» Task instructions
Your task is to copy every line of the entries that contains "clip".

─── Exercise material ───

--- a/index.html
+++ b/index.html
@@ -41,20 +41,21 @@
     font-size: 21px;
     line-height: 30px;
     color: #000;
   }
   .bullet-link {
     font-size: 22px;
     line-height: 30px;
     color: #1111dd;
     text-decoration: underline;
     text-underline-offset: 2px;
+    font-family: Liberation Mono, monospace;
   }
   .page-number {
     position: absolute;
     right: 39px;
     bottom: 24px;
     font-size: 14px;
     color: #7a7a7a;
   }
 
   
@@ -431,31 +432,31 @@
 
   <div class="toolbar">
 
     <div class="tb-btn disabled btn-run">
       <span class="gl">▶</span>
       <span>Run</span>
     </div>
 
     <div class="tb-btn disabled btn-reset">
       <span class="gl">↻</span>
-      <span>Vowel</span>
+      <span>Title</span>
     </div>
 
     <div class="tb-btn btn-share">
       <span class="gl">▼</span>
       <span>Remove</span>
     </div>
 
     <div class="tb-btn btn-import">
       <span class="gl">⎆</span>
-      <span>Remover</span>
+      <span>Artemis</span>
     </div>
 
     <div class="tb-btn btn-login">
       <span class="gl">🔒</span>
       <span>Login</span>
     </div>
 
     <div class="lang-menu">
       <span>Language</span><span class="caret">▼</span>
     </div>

───
─── Exercise material ───

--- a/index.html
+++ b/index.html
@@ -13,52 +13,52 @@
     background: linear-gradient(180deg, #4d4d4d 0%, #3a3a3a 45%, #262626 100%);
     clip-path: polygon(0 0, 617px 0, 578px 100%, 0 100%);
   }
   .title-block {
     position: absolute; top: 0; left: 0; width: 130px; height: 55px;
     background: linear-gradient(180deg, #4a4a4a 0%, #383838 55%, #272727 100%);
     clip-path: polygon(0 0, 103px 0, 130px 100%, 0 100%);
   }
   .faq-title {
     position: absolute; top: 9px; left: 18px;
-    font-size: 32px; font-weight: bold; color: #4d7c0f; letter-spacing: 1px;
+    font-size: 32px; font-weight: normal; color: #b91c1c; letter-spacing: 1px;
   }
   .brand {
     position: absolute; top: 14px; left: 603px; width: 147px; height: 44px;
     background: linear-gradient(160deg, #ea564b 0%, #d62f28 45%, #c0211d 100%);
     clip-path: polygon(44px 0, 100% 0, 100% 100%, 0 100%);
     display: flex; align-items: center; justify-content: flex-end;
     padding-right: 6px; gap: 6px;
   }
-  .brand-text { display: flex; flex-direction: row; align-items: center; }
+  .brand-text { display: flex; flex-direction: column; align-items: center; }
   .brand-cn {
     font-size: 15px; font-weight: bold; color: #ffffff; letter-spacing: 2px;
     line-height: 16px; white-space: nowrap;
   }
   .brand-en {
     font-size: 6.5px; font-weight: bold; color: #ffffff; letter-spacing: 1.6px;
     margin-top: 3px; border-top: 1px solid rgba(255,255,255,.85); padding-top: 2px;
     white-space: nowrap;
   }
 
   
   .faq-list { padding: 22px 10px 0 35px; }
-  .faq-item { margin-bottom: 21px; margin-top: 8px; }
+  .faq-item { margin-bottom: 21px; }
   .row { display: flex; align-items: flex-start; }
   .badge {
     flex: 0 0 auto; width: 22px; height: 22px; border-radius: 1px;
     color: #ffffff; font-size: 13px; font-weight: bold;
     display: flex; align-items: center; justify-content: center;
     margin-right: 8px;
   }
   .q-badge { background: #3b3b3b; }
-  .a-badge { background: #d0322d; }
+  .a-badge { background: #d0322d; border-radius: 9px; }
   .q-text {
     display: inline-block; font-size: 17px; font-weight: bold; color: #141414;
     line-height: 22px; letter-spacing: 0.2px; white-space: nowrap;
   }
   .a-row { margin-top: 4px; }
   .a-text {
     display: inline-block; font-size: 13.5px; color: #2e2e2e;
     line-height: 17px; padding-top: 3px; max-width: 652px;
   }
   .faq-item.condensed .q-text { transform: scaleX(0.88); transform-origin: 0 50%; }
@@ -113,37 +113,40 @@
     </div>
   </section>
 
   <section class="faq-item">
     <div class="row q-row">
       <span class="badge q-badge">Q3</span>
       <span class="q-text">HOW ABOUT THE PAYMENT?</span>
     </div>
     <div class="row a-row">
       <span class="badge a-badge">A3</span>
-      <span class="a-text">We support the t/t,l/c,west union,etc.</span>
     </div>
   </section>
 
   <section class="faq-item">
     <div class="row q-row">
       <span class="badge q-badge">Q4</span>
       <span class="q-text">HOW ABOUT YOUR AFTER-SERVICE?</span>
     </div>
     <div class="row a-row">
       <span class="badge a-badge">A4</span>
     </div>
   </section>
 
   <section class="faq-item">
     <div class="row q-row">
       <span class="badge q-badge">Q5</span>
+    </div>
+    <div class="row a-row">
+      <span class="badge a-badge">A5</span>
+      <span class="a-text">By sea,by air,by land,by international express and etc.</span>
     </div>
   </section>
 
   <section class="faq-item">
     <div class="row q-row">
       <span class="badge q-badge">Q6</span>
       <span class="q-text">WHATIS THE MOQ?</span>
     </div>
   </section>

───

» Solution to this problem
     clip-path: polygon(0 0, 617px 0, 578px 100%, 0 100%);
     clip-path: polygon(0 0, 103px 0, 130px 100%, 0 100%);
     clip-path: polygon(44px 0, 100% 0, 100% 100%, 0 100%);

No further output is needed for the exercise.